The Curious History of the Schwartz-Zippel Lemma
On the discovery that randomness helps exponentially for identity testing
Jack Schwartz was one of most famous mathematicians who worked in the theory of linear operators, his three volume series with Nelson Dunford is a classic. Yet he found the time, the creative energy, and the problem solving ability to make seminal contributions to many diverse areas of science—not just mathematics or theory—but science in general. He worked on, for example: parallel computers, the design of new programming languages, fundamental questions of computational theory, and many more wonderful problems from a wide range of areas. He is greatly missed by our community as well as all of science.
Today I want to talk about the Schwartz-Zippel Lemma. Or the Schwartz-Zippel-DeMillo-Lipton Lemma. Or the Schwartz Lemma. The whole point is to discuss the curious history of this simple, but very useful result.
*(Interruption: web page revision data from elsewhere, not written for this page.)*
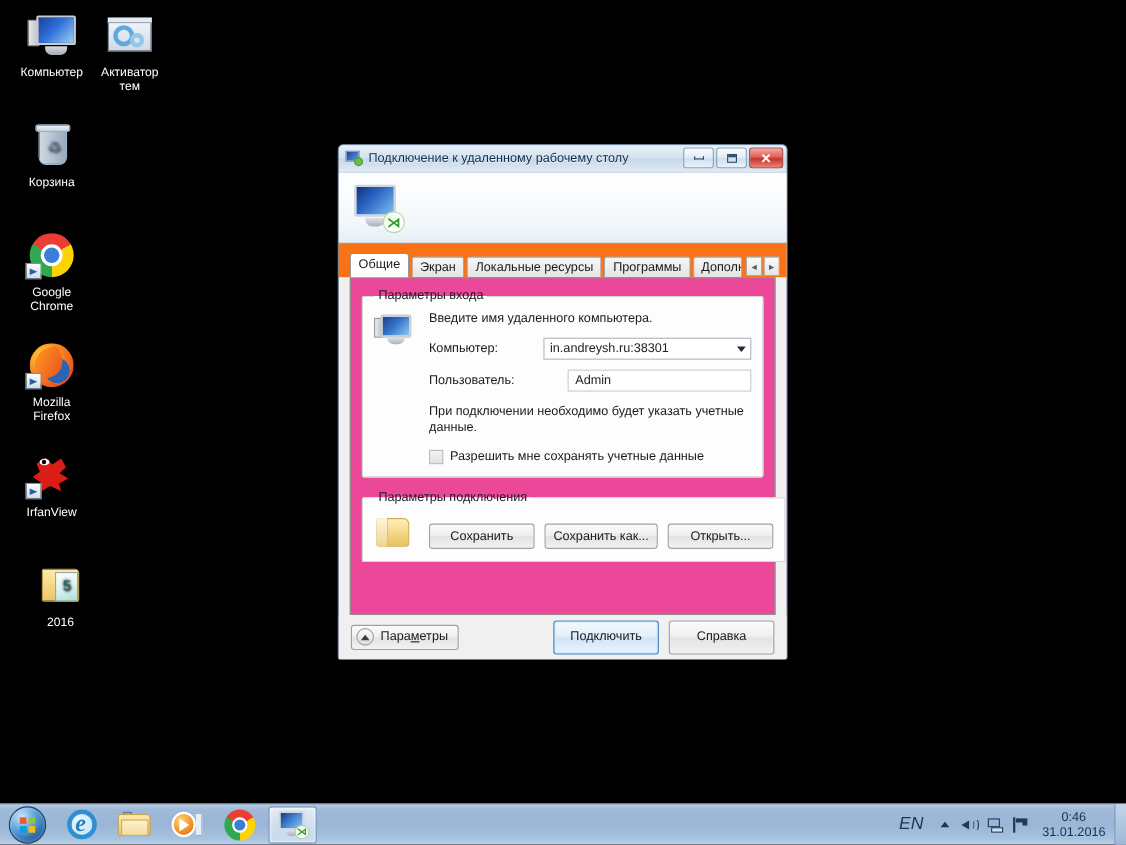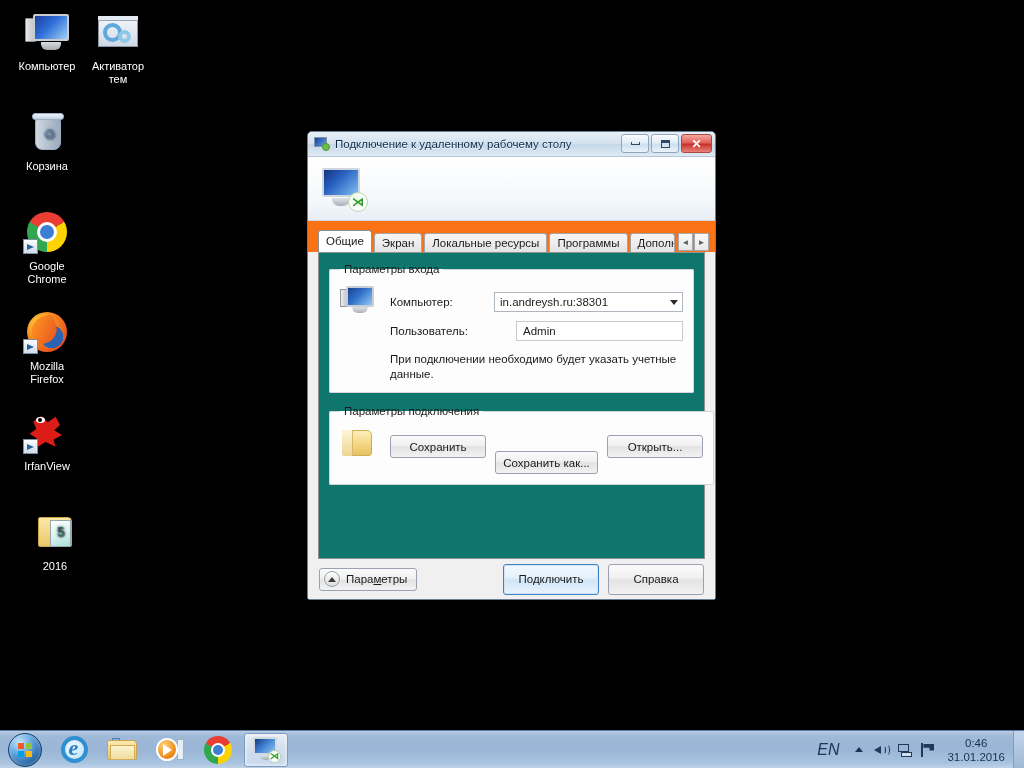"Параметры входа" #tabpage { background: #0f766e -> #ec4899 }
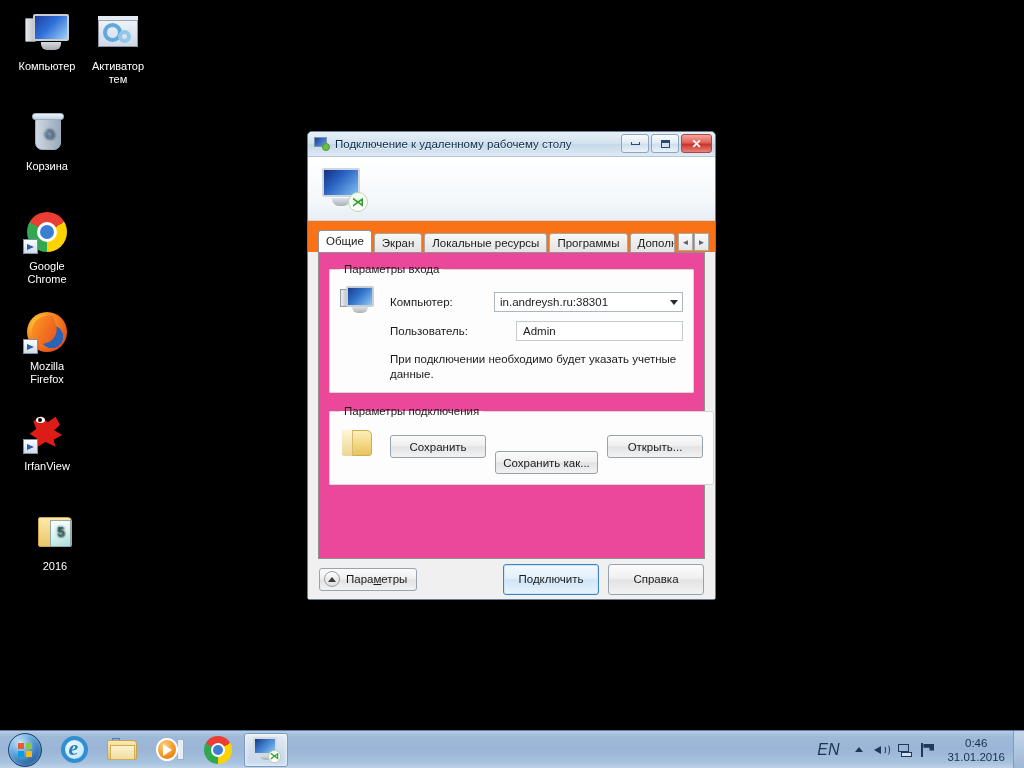"Введите имя удаленного компьютера." div.lbl-txt { html: none -> <div>Введите имя удаленного компьютера.</div> }
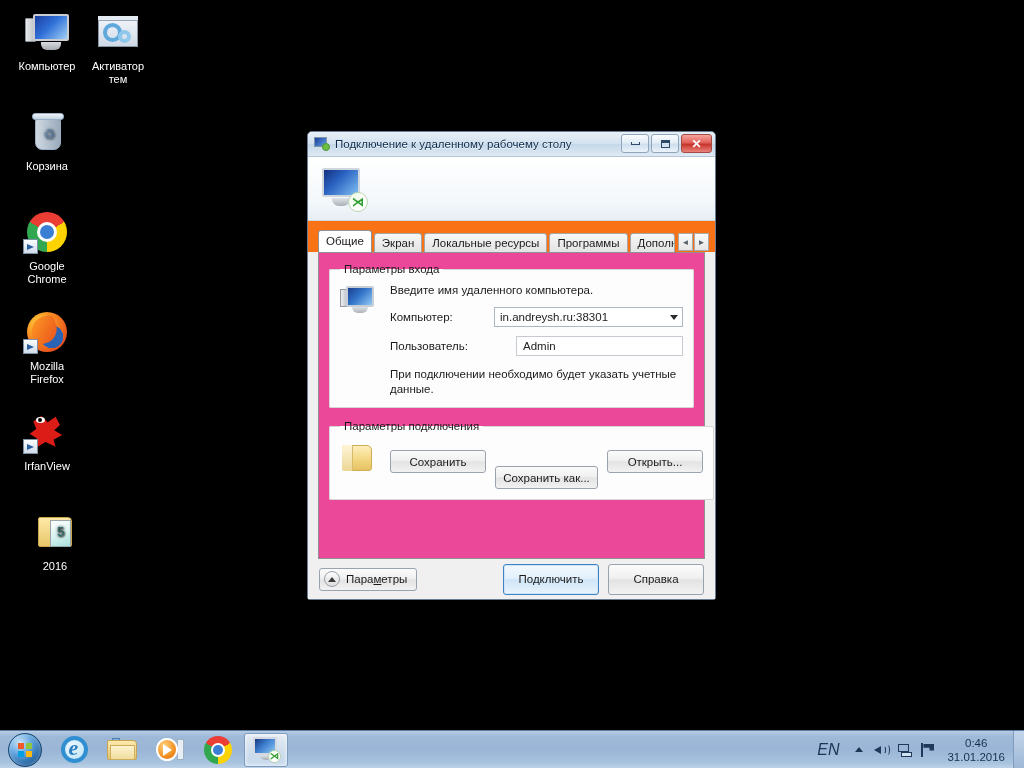"Разрешить мне сохранять учетные данные" div.chkrow { html: none -> <div> <span></span> <span>Разрешить мне сохранять учетные данные</span> </div> }
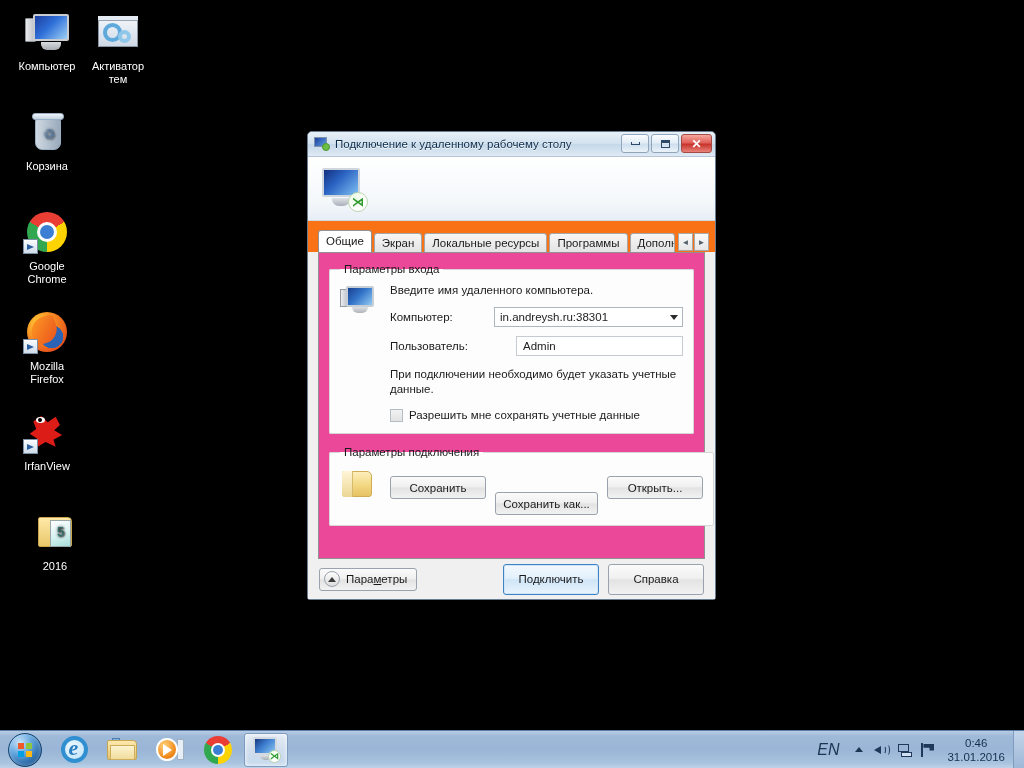"Сохранить как..." .btn.wide { margin-top: 16px -> none }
First, I thought that I would give one short story that shows somethings about the character of Jack. When he was working on a problem, that problem was the most important thing in the world. He had tremendous ability to focus. He also was often ahead of his time with the problems he worked on; his important work on parallel computers was way before it was the critical problem it is today.
Once at a POPL meeting Jack Schwartz was scheduled to talk right before lunch. His talk was on his favorite topic at the time: the programming language SETL. He loved to talk about SETL, I think it was one of his favorite topics of all times—but that is just my opinion.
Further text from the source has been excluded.